(Modification records)

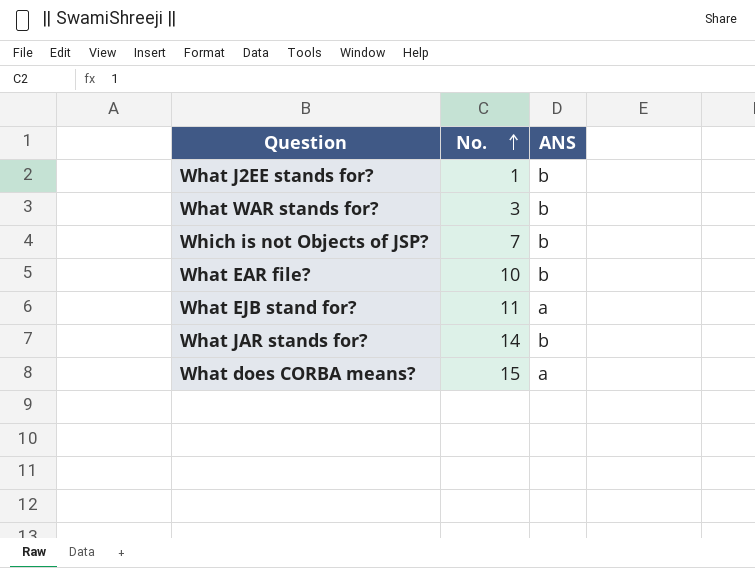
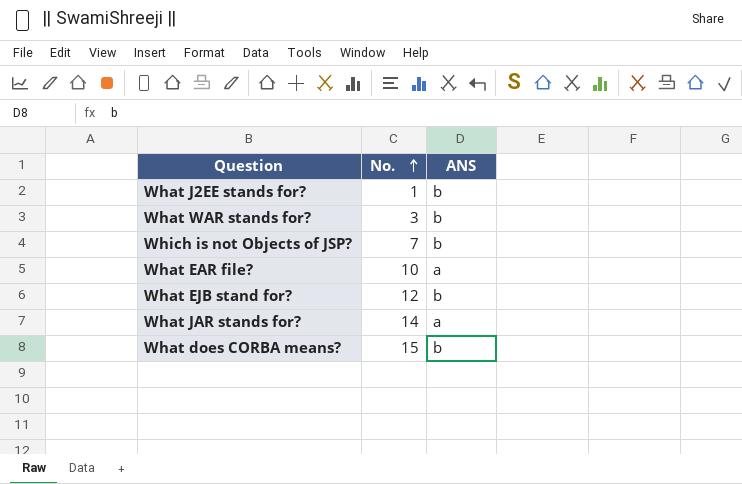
What EAR file? | ANS: b -> a
What EJB stand for? | No.: 11 -> 12
What EJB stand for? | ANS: a -> b
What JAR stands for? | ANS: b -> a
What does CORBA means? | ANS: a -> b

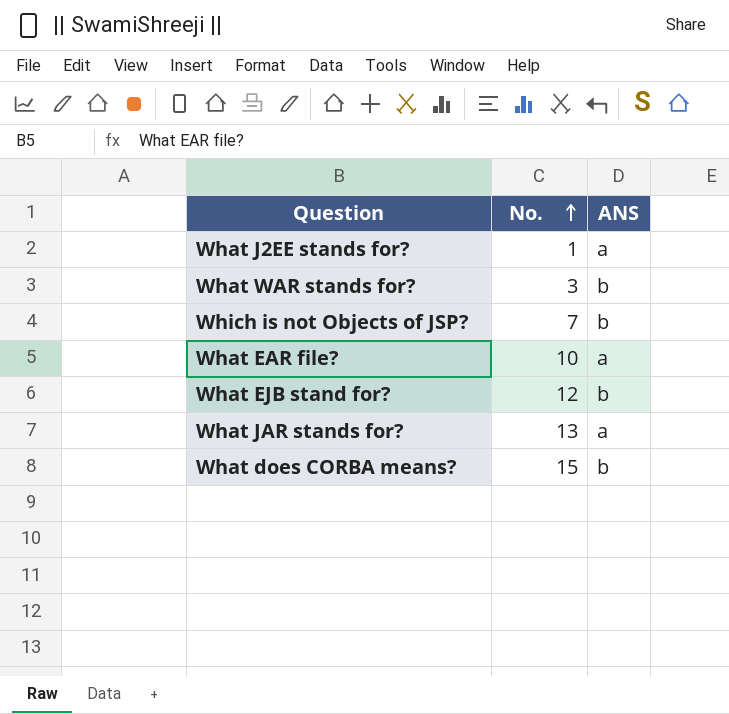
What J2EE stands for? | ANS: b -> a
What JAR stands for? | No.: 14 -> 13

== ACTION ITEM ==
Each line that contains the string "stands" should be copied from the data above.

== REPLY ==
What JAR stands for? | ANS: b -> a
What J2EE stands for? | ANS: b -> a
What JAR stands for? | No.: 14 -> 13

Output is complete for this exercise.